Com’è finito negli ultimi anni a “Propaganda Live” su La7?
«Mi avevano chiamato per cantare “Innamorati a Milano”, tanto per cambiare. In studio sono successe improvvisamente delle gag con Zoro e hanno visto che ero uno abbastanza sveglio, non ero solo il Memo Remigi con la camicia e la cravatta che canta».

Le hanno fatto fare scherzi telefonici, citofonare alle persone...
«Perché io sto al gioco. Lì quando si fanno le riunioni e metti sul piatto delle idee la risposta è: “Questo fa’ ride” o “Questo nun fa’ ride”. Qualche puntata fa abbiamo fatto lo sketch con me che andavo a fare il vaccino del Covid, mi sono inventato che avevo l’agofobia, se vedevo un ago svenivo. Il medico mi ha detto: “A Remì, devi sta’ tranquillo”».

L’ironia è la sua dote migliore?
«Sicuramente, anche perché onestamente mi reputo una persona fortunata innanzitutto perché ho la salute e io cerco di contraccambiare questo dono essendo allegro, spiritoso, divertente».

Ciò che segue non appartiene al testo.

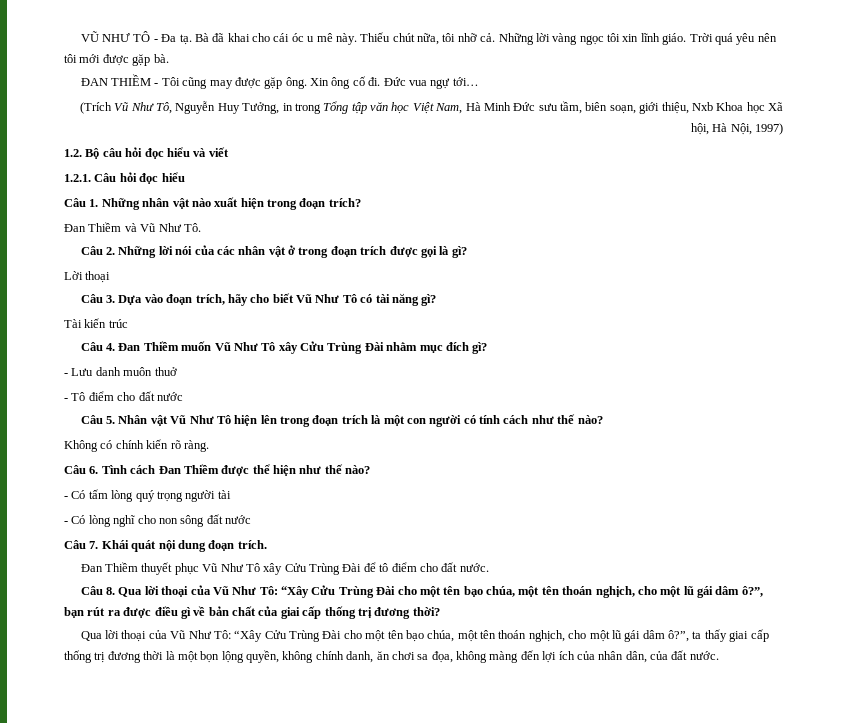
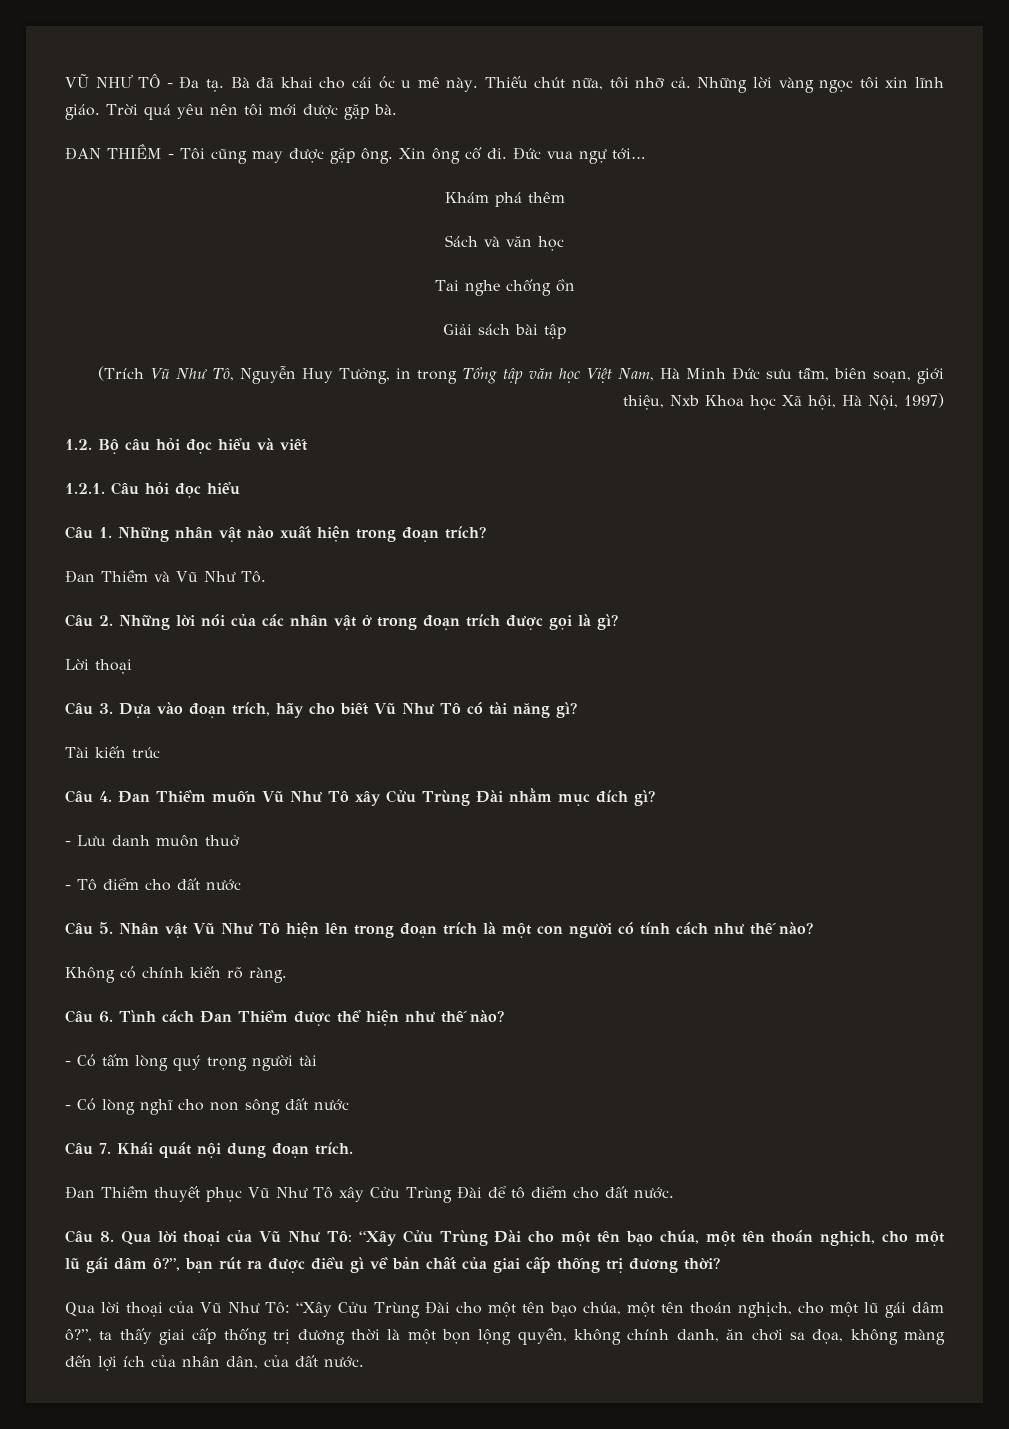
+ Khám phá thêm
+ Sách và văn học
+ Tai nghe chống ồn
+ Giải sách bài tập

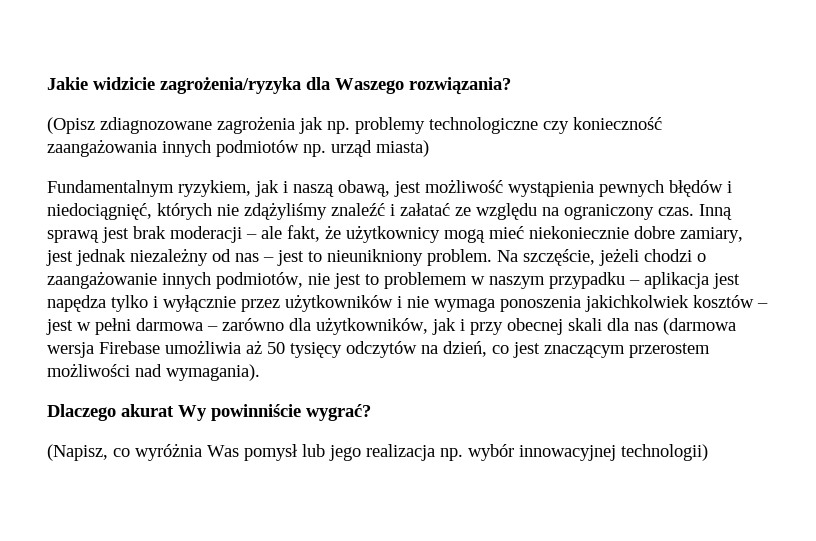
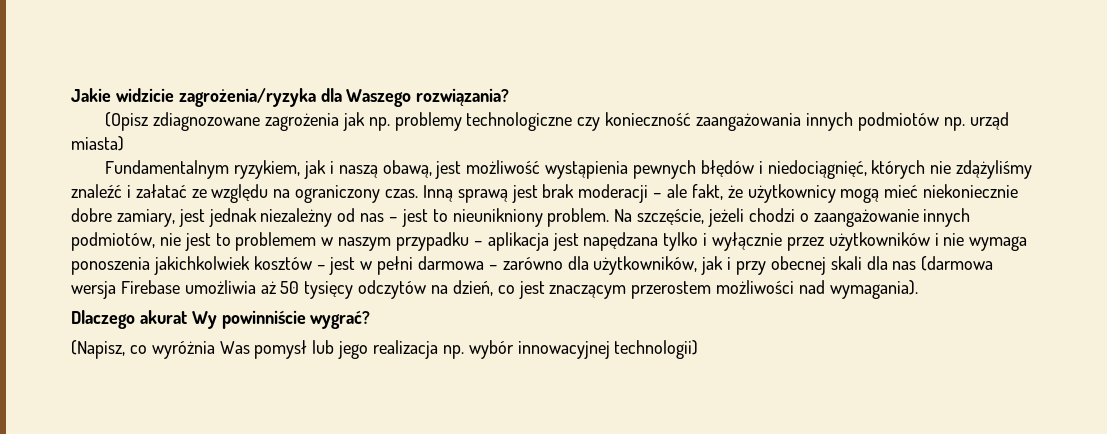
- Na szczęście, jeżeli chodzi o zaangażowanie innych podmiotów, nie jest to problemem w naszym przypadku – aplikacja jest napędza tylko i wyłącznie przez użytkowników i nie wymaga ponoszenia jakichkolwiek kosztów – jest w pełni darmowa – zarówno dla użytkowników, jak i przy obecnej skali dla nas (darmowa wersja Firebase umożliwia aż 50 tysięcy odczytów na dzień, co jest znaczącym przerostem możliwości nad wymagania).
+ Na szczęście, jeżeli chodzi o zaangażowanie innych podmiotów, nie jest to problemem w naszym przypadku – aplikacja jest napędzana tylko i wyłącznie przez użytkowników i nie wymaga ponoszenia jakichkolwiek kosztów – jest w pełni darmowa – zarówno dla użytkowników, jak i przy obecnej skali dla nas (darmowa wersja Firebase umożliwia aż 50 tysięcy odczytów na dzień, co jest znaczącym przerostem możliwości nad wymagania).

Le hanno mai offerto un reality?
«No, però recentemente ho fatto la parte del papà di Claudio Bisio in un film di Fausto Brizzi, “Se mi vuoi bene”. Fiction niente, perché sono troppo giovane (sorride)».

Un talent tipo “Ballando con le stelle”?
«L’anno scorso Milly Carlucci disse che mi avrebbe chiamato, l’aveva detto anche due anni fa: “Sei il primo della lista”. Vediamo. Nel mio piccolo mi muovo ancora abbastanza bene».

Ma qualcuno la chiama mai con il suo vero nome, Emidio?
«Nessuno. È un nome impegnativo, viene dal greco, “semidio”. Era del nonno paterno, il fondatore della torcitura di filati brianzola. Non ho ancora capito quale sia la mia metà divina».